WHAT IS EXPECTED: Copy out nothing but the lines from the one holding "font-family: none ->" through the end of the entries below, exactly as written and without the pictures.

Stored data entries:
■ ■ ■ ■ ■ ■ ■

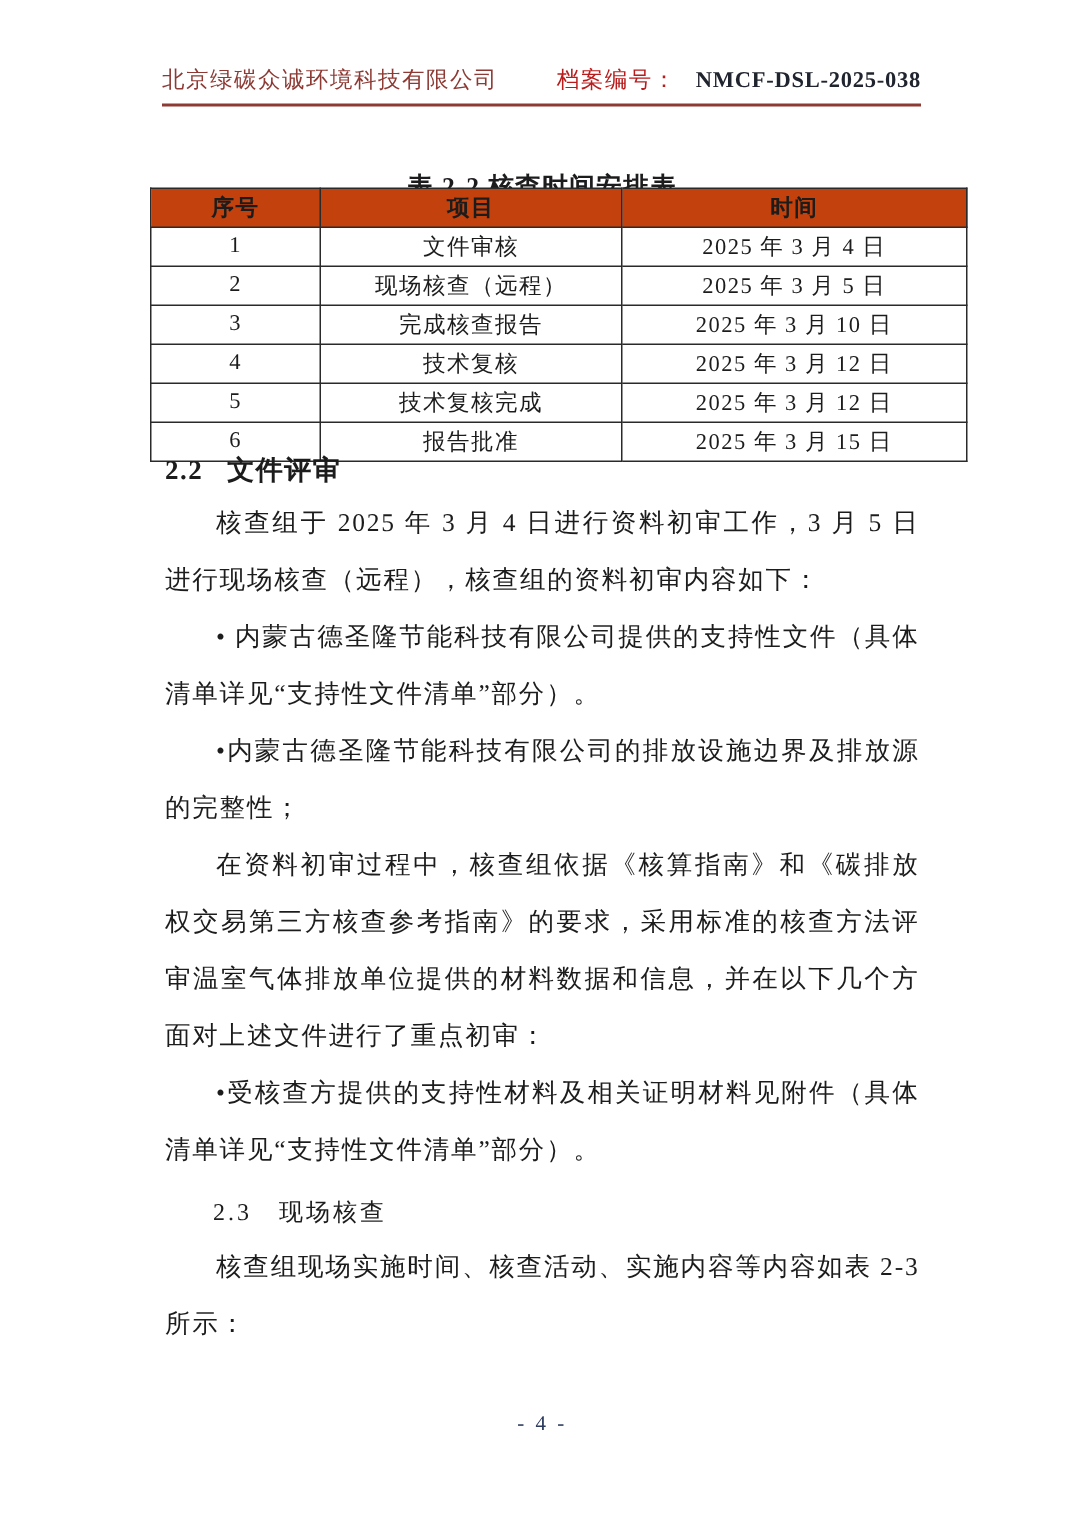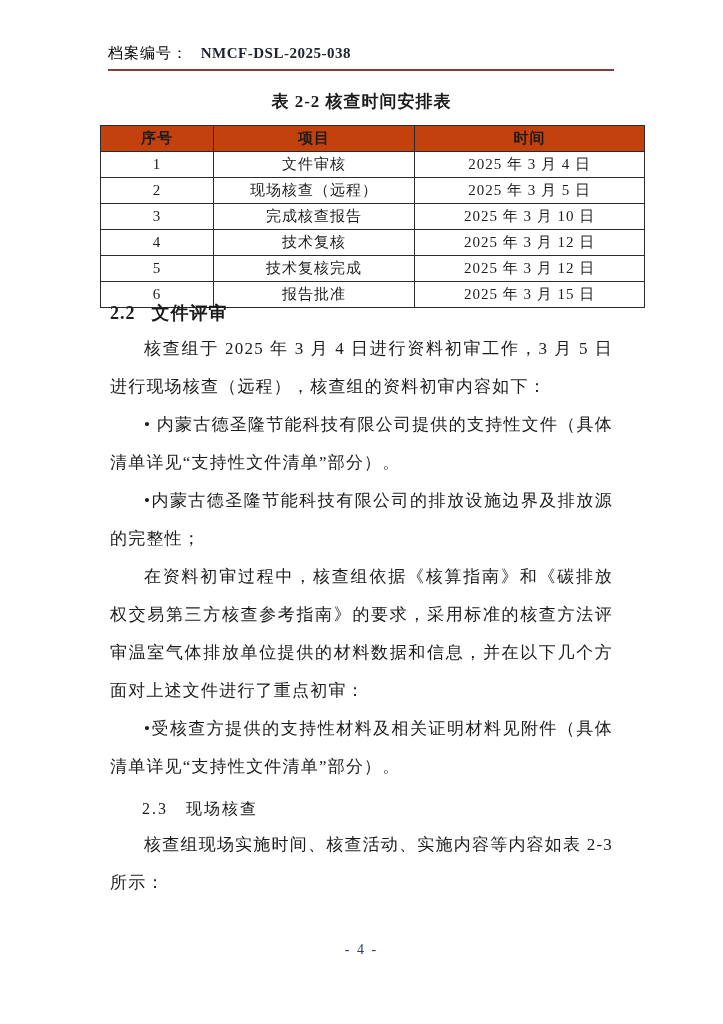"北京绿碳众诚环境科技有限公司" span.company { html: none -> <span>北京绿碳众诚环境科技有限公司</span> }
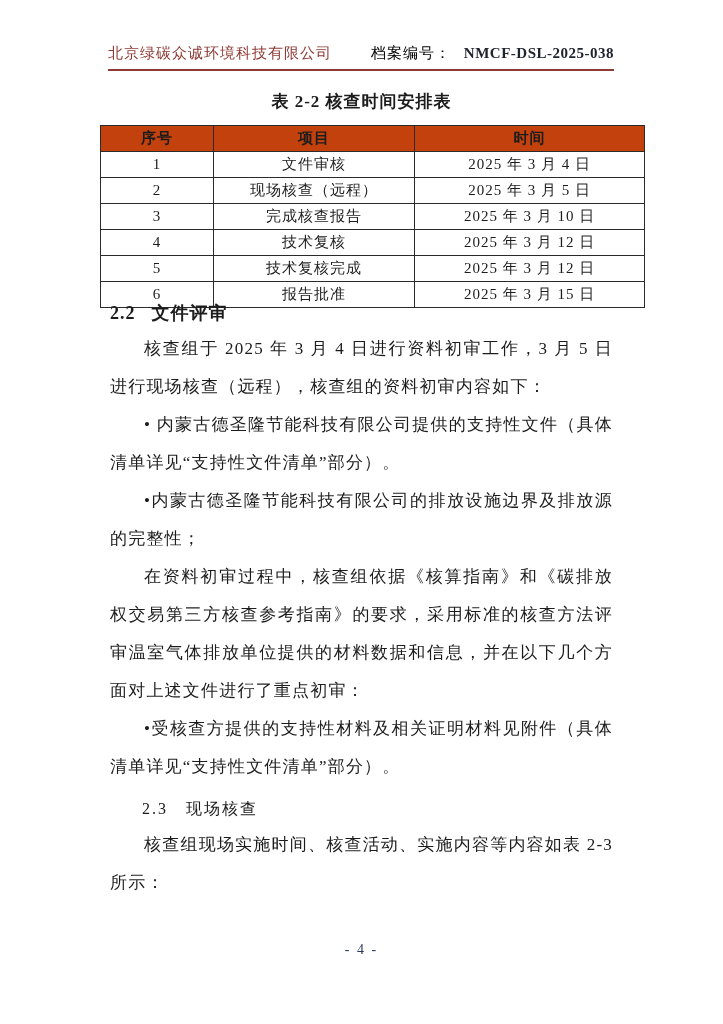"档案编号：" .header .archive-label { color: #000000 -> #b91c1c }
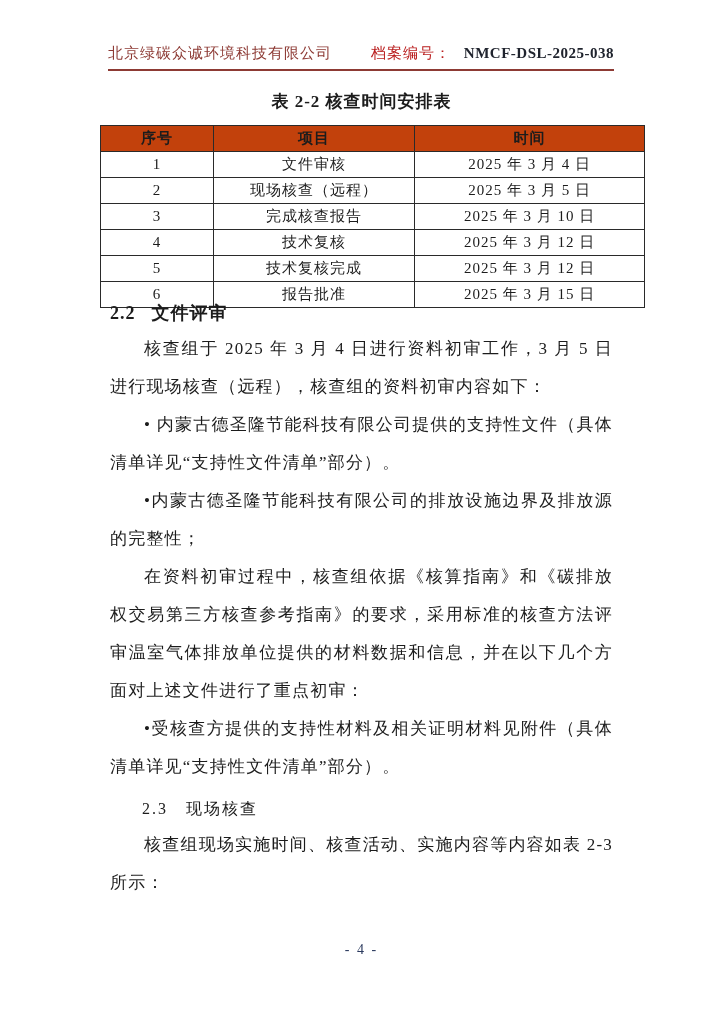"表 2-2 核查时间安排表" .table-title { top: 90px -> 113px }
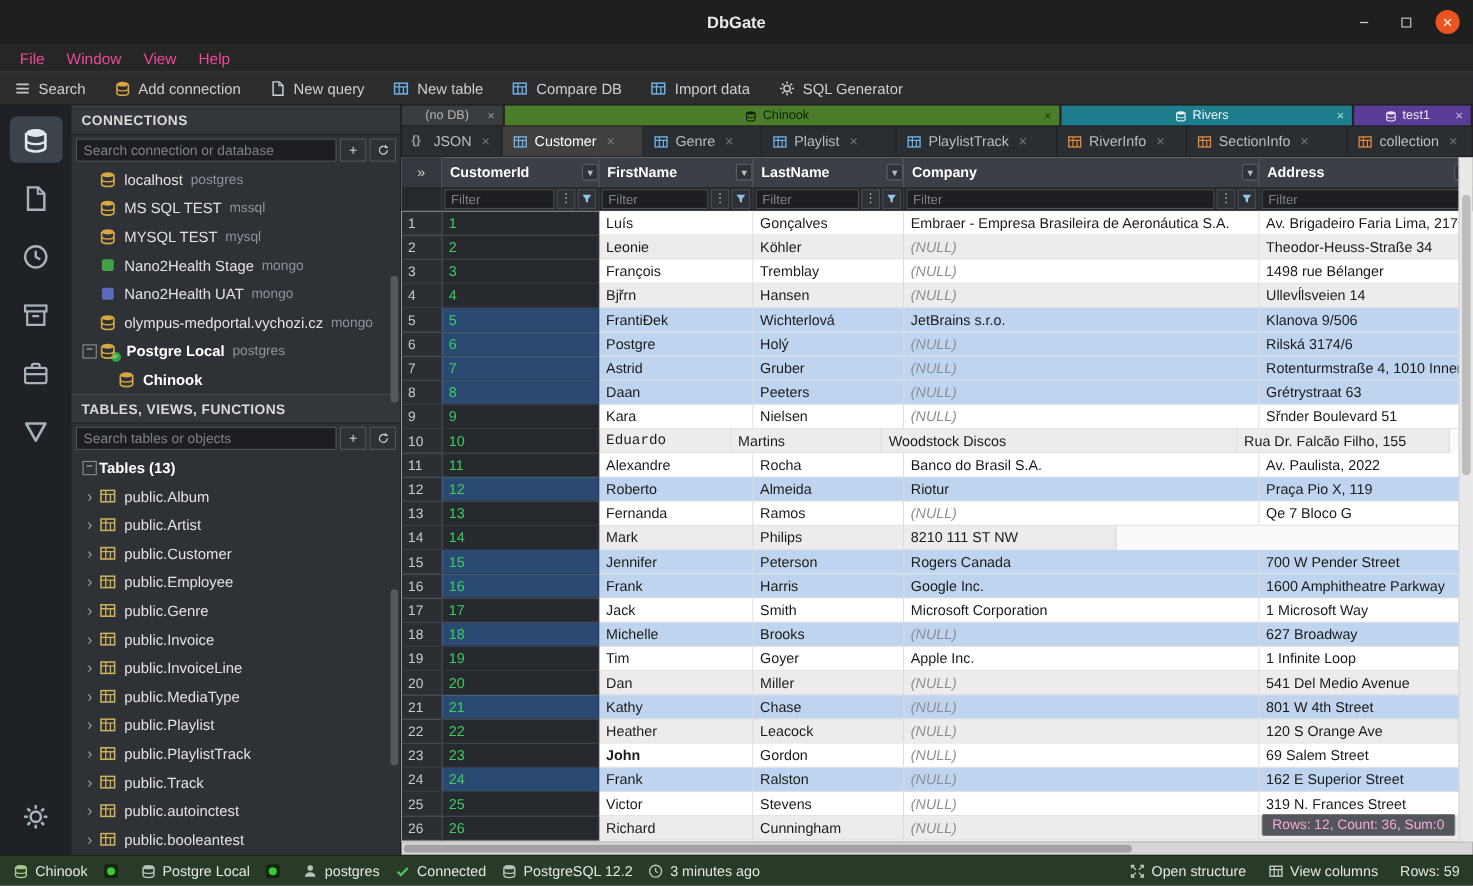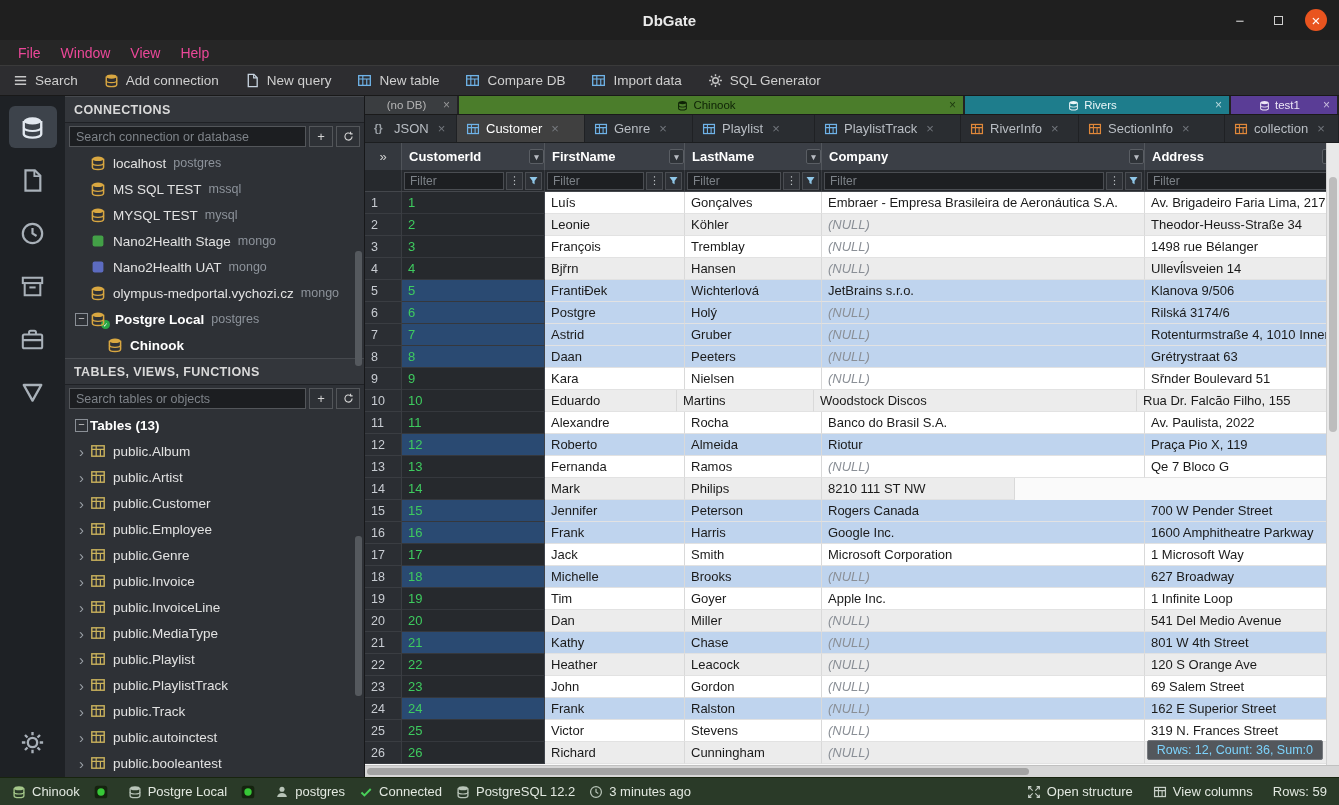"Eduardo" div.gcell { font-family: none -> Liberation Mono, monospace; width: 132px -> 120px }
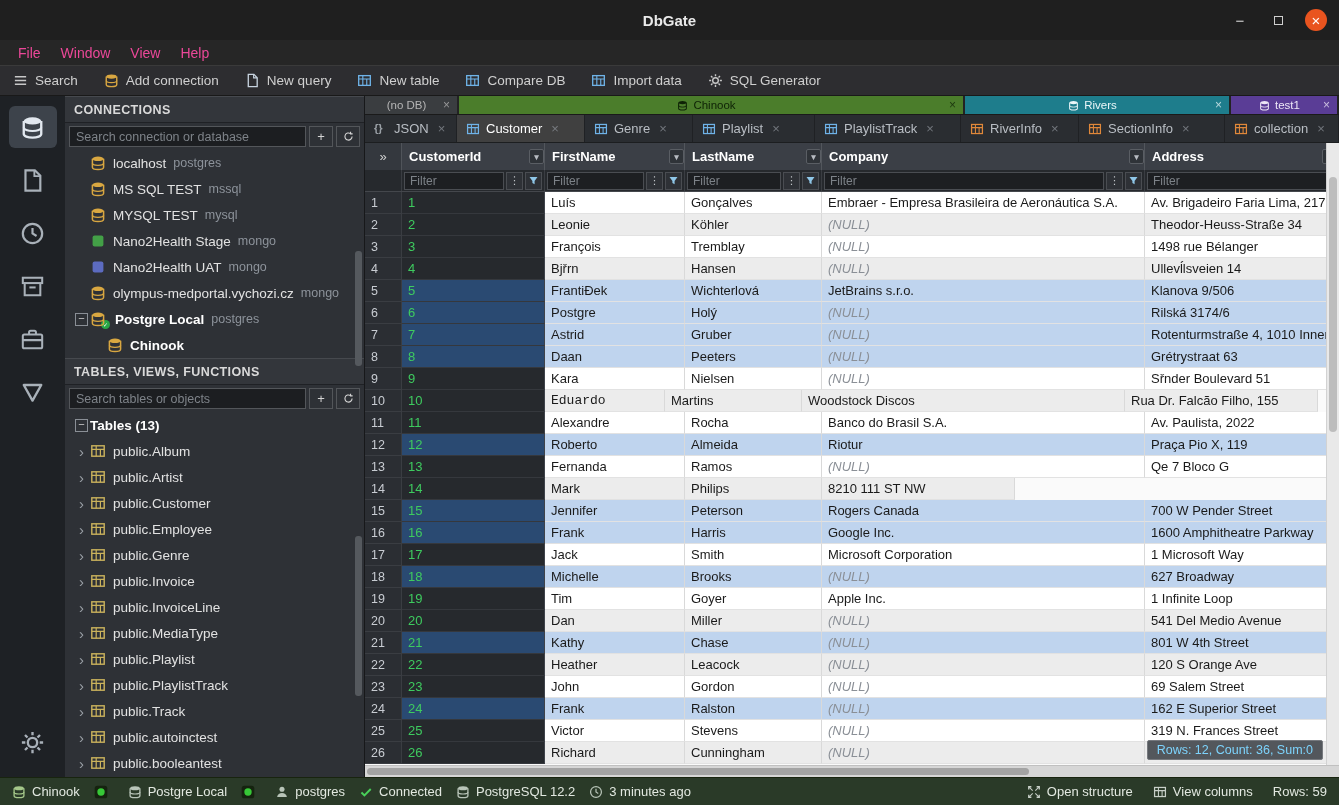"John" div.gcell { font-weight: none -> bold }
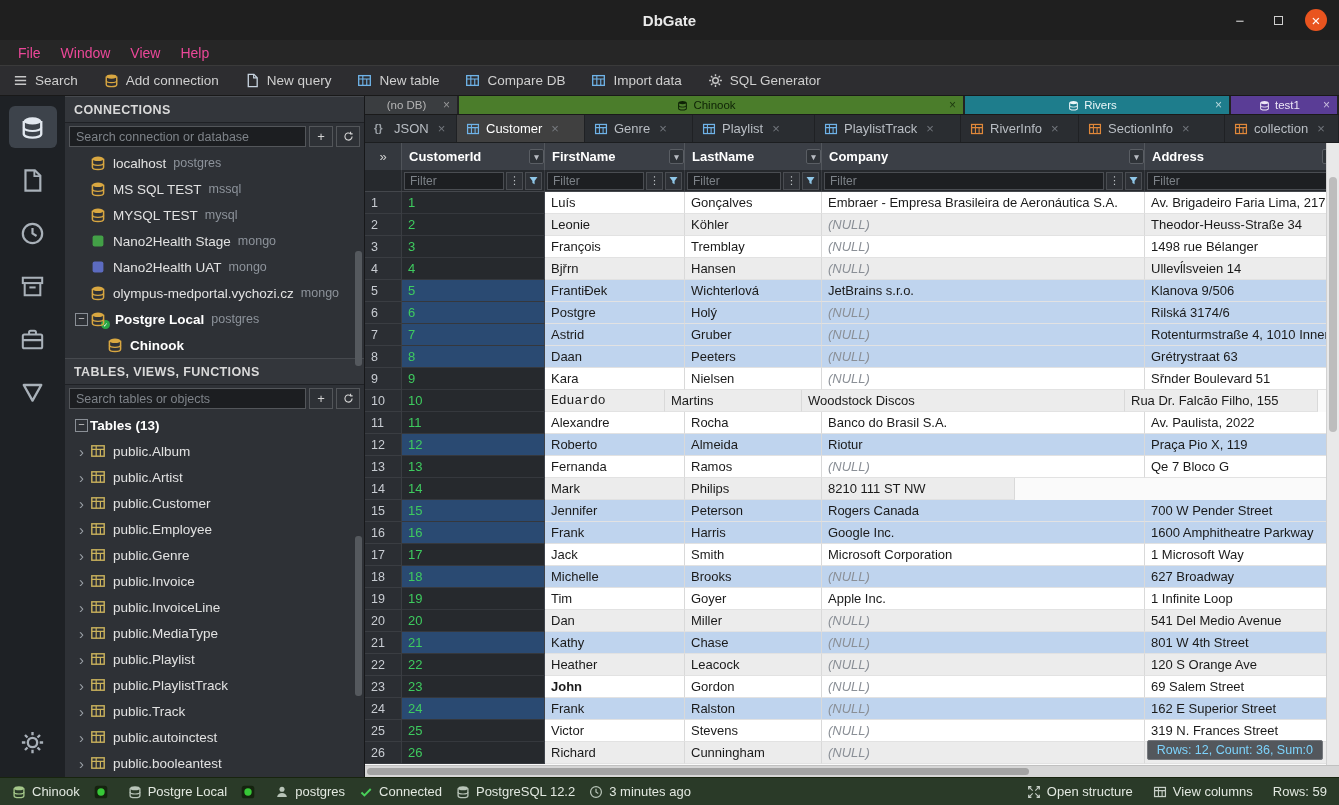"Rows: 12, Count: 36, Sum:0" .gridoverlay { color: #7dd3fc -> #f9a8d4 }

■ ■ ■ ■ ■ ■ ■

EXERCISE OUTPUT:
"Eduardo" div.gcell { font-family: none -> Liberation Mono, monospace; width: 132px -> 120px }
"John" div.gcell { font-weight: none -> bold }
"Rows: 12, Count: 36, Sum:0" .gridoverlay { color: #7dd3fc -> #f9a8d4 }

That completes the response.